Curtis Joens é um capitão que voltou recentemente de uma licença de quatro meses - a primeira de sua carreira de três décadas. Joens disse que, como um piloto mais experiente, ele tirou algum tempo do trabalho para dar aos pilotos de classificação inferior a oportunidade de continuar voando.

Joens disse que estudou antes de aprimorar suas habilidades no centro de treinamento. Ele contou que um instrutor comentou após uma viagem no simulador que seu tempo longe da cabine não era perceptível.

A chave para um voo seguro, disse Joens, é a maneira metódica como os pilotos abordam seu trabalho.

“Não nos limitamos a sentar e dizer, 'OK, dê partida nos motores', e voamos”, disse ele à CNN. "Há uma lista de verificação e uma metodologia para tudo o que fazemos, desde a pré-voo até a partida dos motores, o táxi e a decolagem."

A American analisou seus pilotos e insiste que a pandemia não levou a um declínio em suas habilidades.

Joens também disse que os pilotos têm uma conversa antes do vôo para falar sobre quaisquer preocupações, que incluem tempo longe do trabalho. "Basta perceber que você tem dois pilotos lá em cima, eles estão apoiando um ao outro, eles estão observando um ao outro, estão desafiando um ao outro", disse ele.
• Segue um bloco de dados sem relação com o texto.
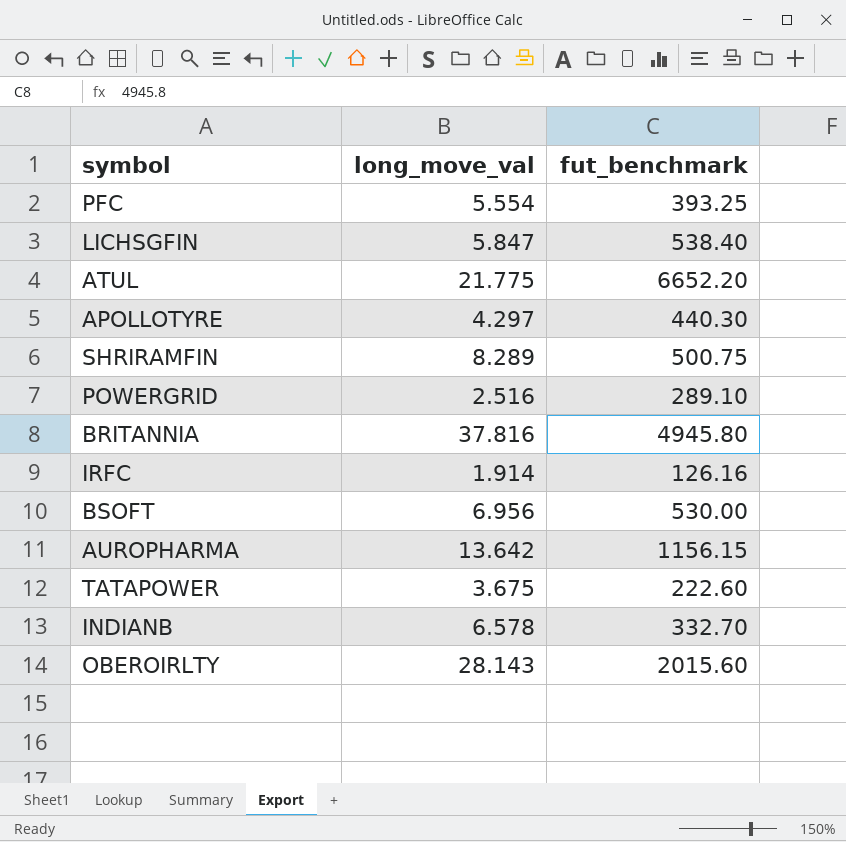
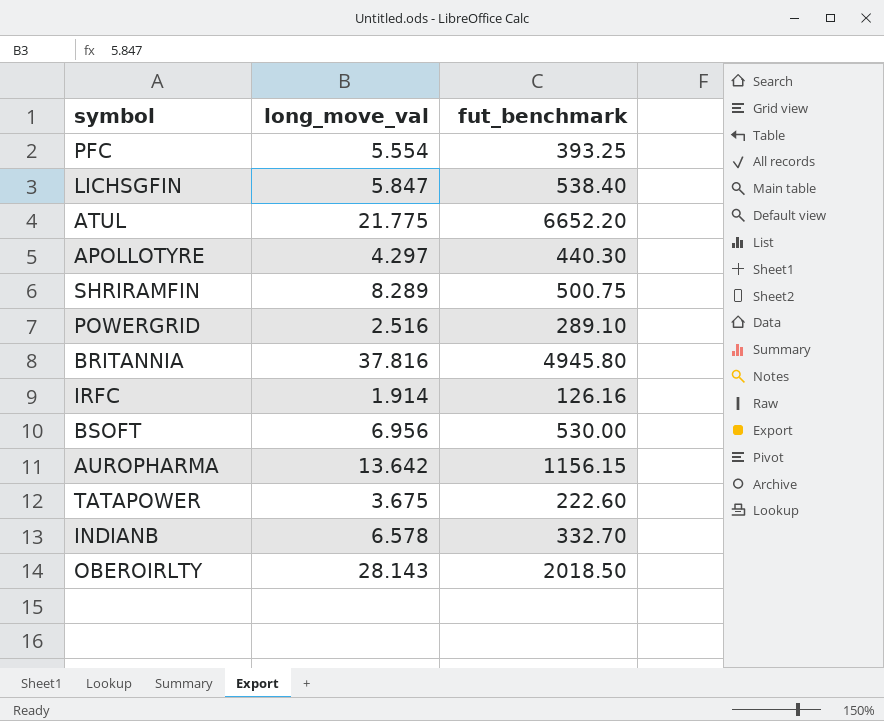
OBEROIRLTY | fut_benchmark: 2015.60 -> 2018.50

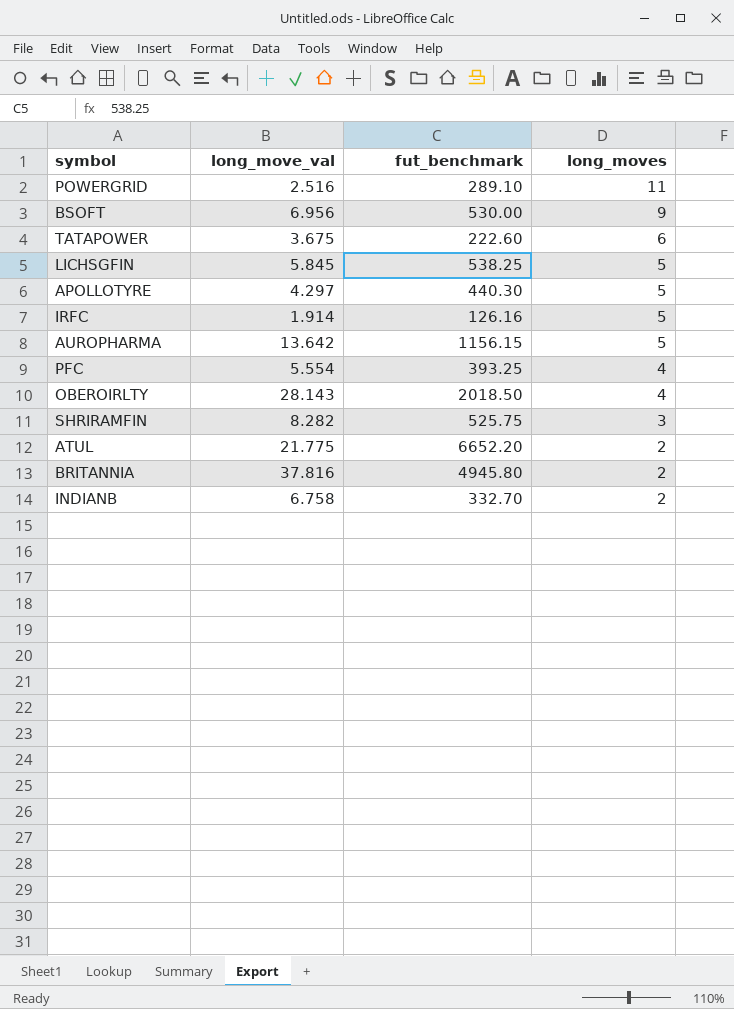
row order: none -> long_moves descending
column long_moves | position: none -> 4
LICHSGFIN | long_move_val: 5.847 -> 5.845
LICHSGFIN | fut_benchmark: 538.40 -> 538.25
SHRIRAMFIN | long_move_val: 8.289 -> 8.282
SHRIRAMFIN | fut_benchmark: 500.75 -> 525.75
INDIANB | long_move_val: 6.578 -> 6.758

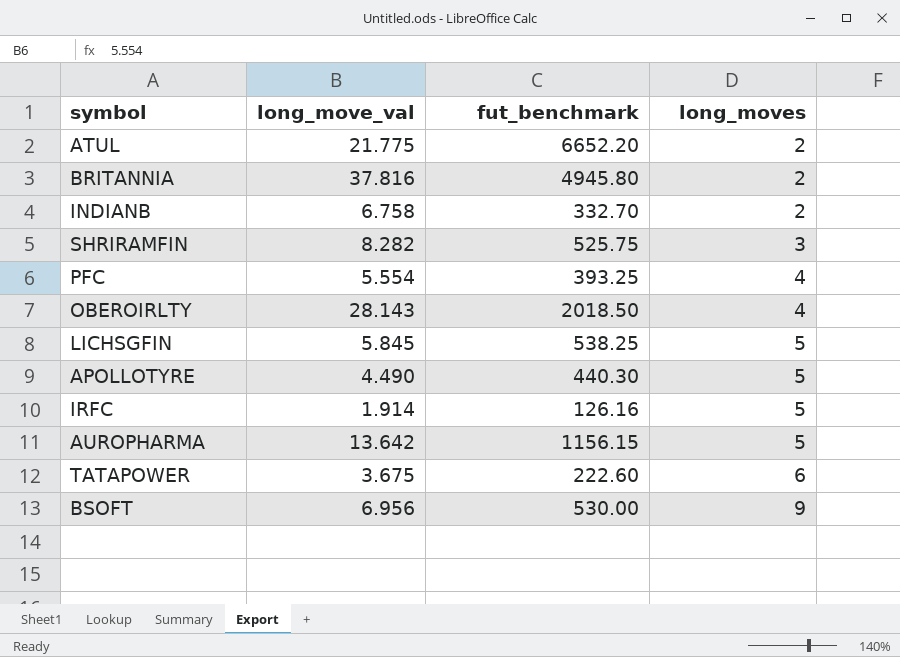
row order: long_moves descending -> long_moves ascending
row POWERGRID: 2.516 | 289.10 | 11 -> none
APOLLOTYRE | long_move_val: 4.297 -> 4.490

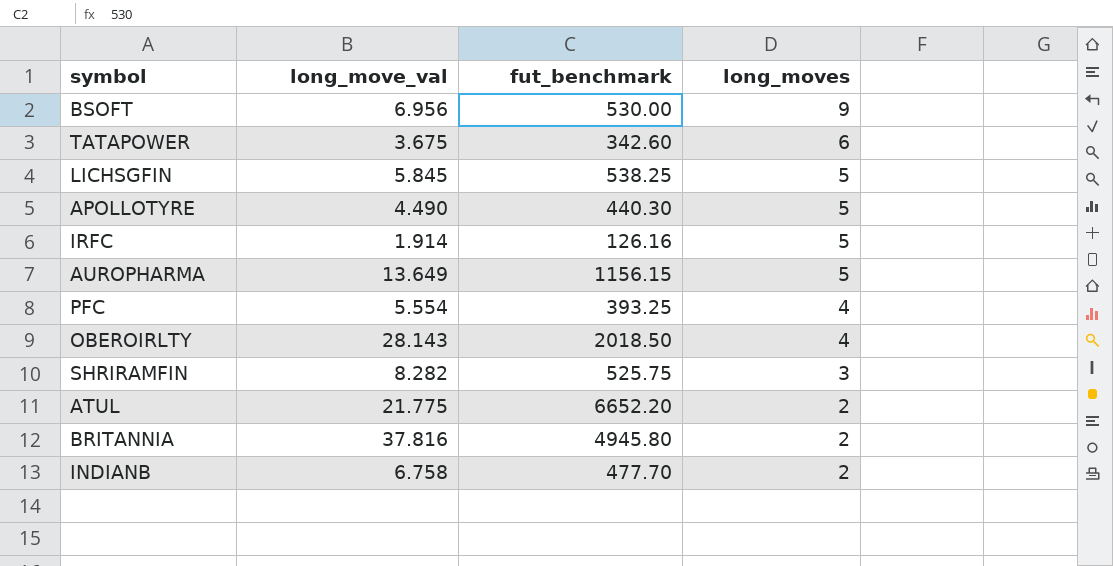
row order: long_moves ascending -> long_moves descending
TATAPOWER | fut_benchmark: 222.60 -> 342.60
AUROPHARMA | long_move_val: 13.642 -> 13.649
INDIANB | fut_benchmark: 332.70 -> 477.70

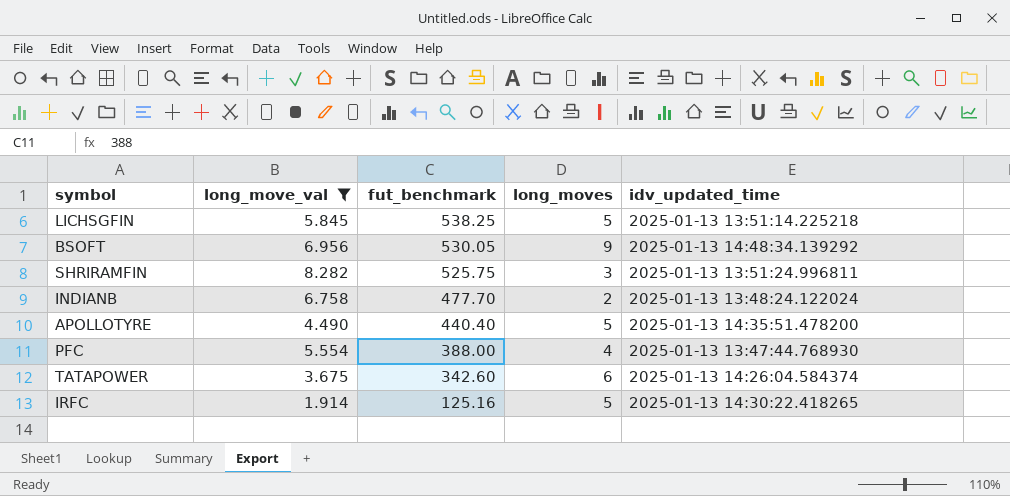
filter: none -> long_move_val <= 8.282
row order: long_moves descending -> fut_benchmark descending
column idv_updated_time | position: none -> 5
BSOFT | fut_benchmark: 530.00 -> 530.05
APOLLOTYRE | fut_benchmark: 440.30 -> 440.40
PFC | fut_benchmark: 393.25 -> 388.00
IRFC | fut_benchmark: 126.16 -> 125.16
As companhias aéreas estão voando cerca de 45% menos do que o normal, de acordo com o grupo da indústria Airlines For America. Mas a indústria espera que as viagens se recuperem à medida que mais pessoas receberem vacinas contra o novo coronavírus. Esse tipo de aumento é o que será necessário para que um número maior de pilotos volte a voar. Enquanto isso, é um problema que as companhias aéreas irão monitorar.